We react to a perceived threat using our amygdala, the fear center of the brain. However, when exposed to trauma, this function starts working improperly as we perceive threats everywhere. This means that we are in alert mode constantly, putting our body and mind at great effort.
There are certain measures that we can take to disarm these survival mechanisms which make our lives harder. For starters, you can try practicing mindful breathing. Breathing techniques have tremendous effects on us as they can relieve stress levels, improve digestion and balance our body functions.
You can try to incorporate various breathing exercises as a warm-up before your workout, through meditation or yoga, or with a trained practitioner. Moreover, you can try to add more sleep to your schedule and adopt a healthier diet. By accepting these changes, your mind-body-spirit connection will flourish!
Lesson 3: Healthy boundaries can help build better relationships with yourself and those around you.
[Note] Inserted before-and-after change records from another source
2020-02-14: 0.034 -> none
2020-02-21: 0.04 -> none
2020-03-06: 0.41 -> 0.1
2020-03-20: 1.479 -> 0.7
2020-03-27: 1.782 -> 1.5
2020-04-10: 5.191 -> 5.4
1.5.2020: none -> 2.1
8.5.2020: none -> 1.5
Oftentimes we perceive boundaries as something negative and rigid, and we avoid saying no out of fear that the interlocutor will form a poor impression of us. However, knowing your limits and respectfully communicating them is a sign of emotional intelligence.
Healthy relationships have healthy boundaries. For example, you can’t let your friends come to your door uninvited all the time if this is something that upsets you. Instead, you should communicate how this makes you feel and establish a common schedule when you can meet up.
Learn how to prioritize yourself without feeling bad about it. Togetherness goes for as long as all parties feel comfortable with it. Therefore, the first boundary you should set is the physical one. Communicate your personal preferences, such as if you’re a hugger or not, for example.
Secondly, impose resource boundaries. Talk openly about your time and money availability, so as to find common ground with your friends and family. The third type of boundary you should set is the emotional one. Acknowledge your feelings, beliefs, and ideas and communicate them clearly, without feeling bad if they don’t coincide with those of the people around you.